→ **What to produce**
Return only that part of the material below which starts with the line containing "[47,379,63,389] 47 -> [492,142,506,150] 94" and goes on through the line containing "[47,494,315,509] [47,511,195,526] [47,528,371,543]", restated exactly.

*** Opening of Given data ***

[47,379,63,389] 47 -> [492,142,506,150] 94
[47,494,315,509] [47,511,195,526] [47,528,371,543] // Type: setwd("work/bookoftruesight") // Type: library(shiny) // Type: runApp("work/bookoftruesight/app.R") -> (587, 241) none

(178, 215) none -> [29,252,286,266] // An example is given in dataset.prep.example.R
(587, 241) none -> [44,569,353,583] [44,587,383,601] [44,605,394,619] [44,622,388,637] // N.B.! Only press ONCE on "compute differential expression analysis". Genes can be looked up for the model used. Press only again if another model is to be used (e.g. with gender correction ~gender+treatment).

*** Close of Given data ***
*** Opening of Given data ***

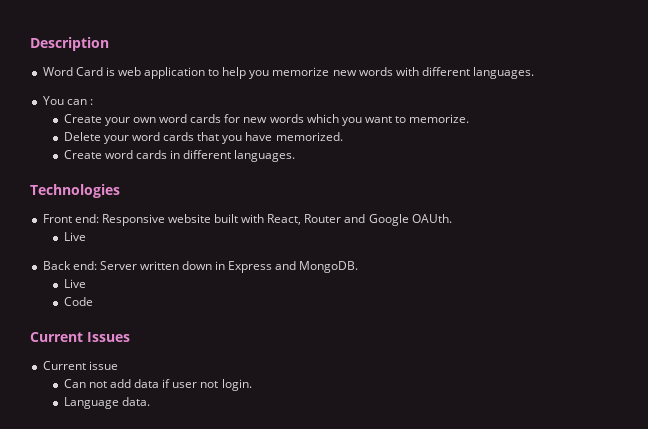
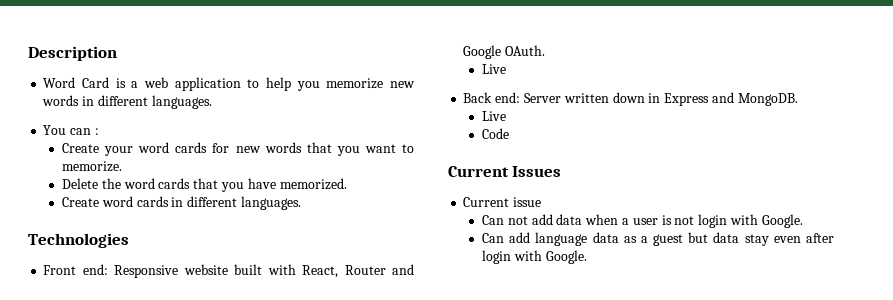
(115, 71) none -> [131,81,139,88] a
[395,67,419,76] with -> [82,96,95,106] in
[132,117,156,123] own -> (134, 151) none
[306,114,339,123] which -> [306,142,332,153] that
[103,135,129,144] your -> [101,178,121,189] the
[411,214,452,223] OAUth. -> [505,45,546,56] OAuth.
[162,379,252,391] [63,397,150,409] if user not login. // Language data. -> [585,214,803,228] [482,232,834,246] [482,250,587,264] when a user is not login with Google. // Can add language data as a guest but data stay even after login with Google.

*** Close of Given data ***

→ **Your response**
[47,379,63,389] 47 -> [492,142,506,150] 94
[47,494,315,509] [47,511,195,526] [47,528,371,543] // Type: setwd("work/bookoftruesight") // Type: library(shiny) // Type: runApp("work/bookoftruesight/app.R") -> (587, 241) none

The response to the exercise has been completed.